REPUBLIKA.CO.ID,JAKARTA -- Komisi Pemberantasan Korupsi (KPK) mengungkapkan, delapan sektor rawan pidana rasuah. Hal tersebut didapatkan berdasarkan pemetaan yang dilakukan berdasarkan risiko korupsi dari pengalaman penanganan perkara oleh KPK maupun aparat penegak hukum lain.
"KPK mendorong implementasi delapan fokus area yang kami petakan berdasarkan risiko korupsi," kata Wakil Ketua KPK Alexander Marwata dalam keterangan, Rabu (24/11).
Adapun, delapan area rawan korupsi tersebut, yaitu meliputi Perencanaan dan Penganggaran APBD, Pengadaan Barang dan Jasa, Perizinan, Pengawasan APIP, Manajemen ASN, Optimalisasi Pajak Daerah, Manajemen Aset Daerah dan Tata Kelola Keuangan Desa.
Hal itu disampaikan Alex dalam rapat Koordinasi Supervisi Pencegahan Korupsi Terintegrasi di Papua.
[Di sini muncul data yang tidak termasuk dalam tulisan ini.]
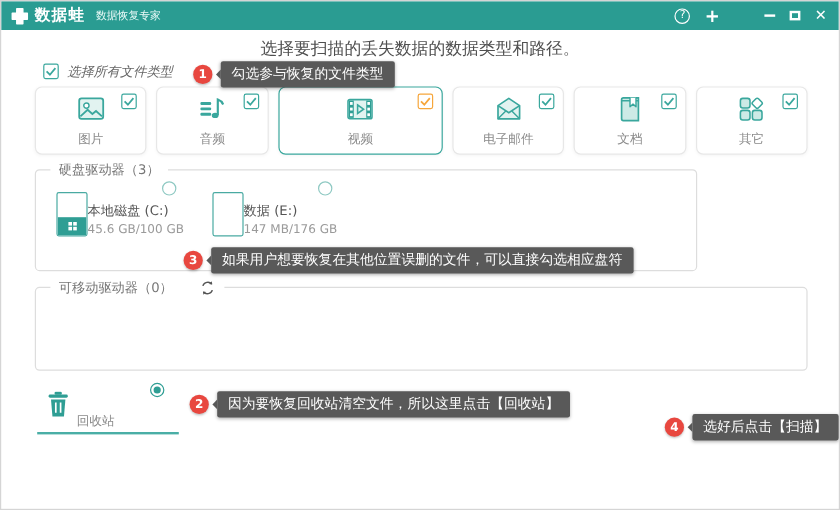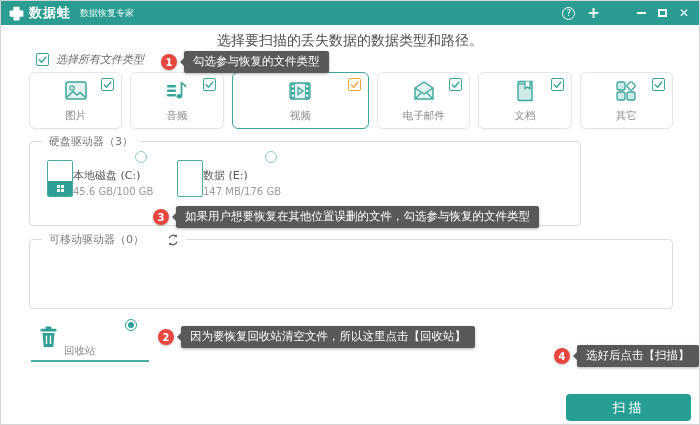"如果用户想要恢复在其他位置误删的文件，勾选参与恢复的文件类型" span.ann-tip { text: 勾选参与恢复的文件类型 -> 可以直接勾选相应盘符 }
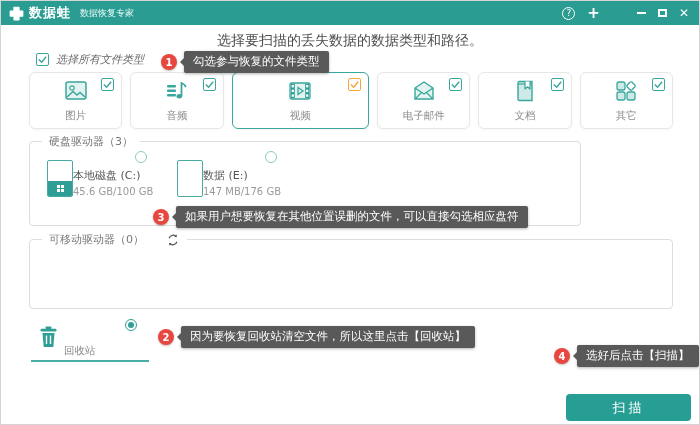"扫描" button.scan-btn { html: <button>扫描</button> -> none }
Dia memaparkan bahwa berdasarkan catatan KPK, skor rata-rata upaya pencegahan korupsi di Papua terkait delapan area tersebut masih rendah.
Berdasarkan catatan Monitoring Center for Prevention (MCP) dari skala skor 0 hingga 100 persen, pada 2018 hingga 2020, tercatat skor rata-rata Papua adalah 25 persen, 34 persen dan 25 persen. Sedangkan 2021 ini masih di sembilan persen dibandingkan skor rata-rata nasional 46 persen.
"Dari capaian MCP, masih banyak pekerjaan rumah yang harus dilakukan oleh pemda di Papua," katanya.
Alex mengingatkan, kunci keberhasilan pencegahan korupsi adalah komitmen kuat pimpinan daerah hingga DPRD. Sebabnya, dia meminta, eksekutif dan legislatif menjaga integritas dan terus memperkuat tata kelola yang terintegrasi.
Secara khusus, Alex meminta, agar kepala daerah melakukan pemberdayaan terhadap aparatur pengawasan intern pemerintah (APIP). Dia mengatakan, harapannya agar inspektorat dapat melakukan pengawasan yang memadai.
“Mereka menjadi pengawal Bapak-bapak dalam menjalankan pemerintahan selama 5 tahun. Karenanya, harus diperkuat terkait kapasitasnya dengan memberikan pelatihan, jumlah auditornya, maupun kecukupan anggarannya," katanya.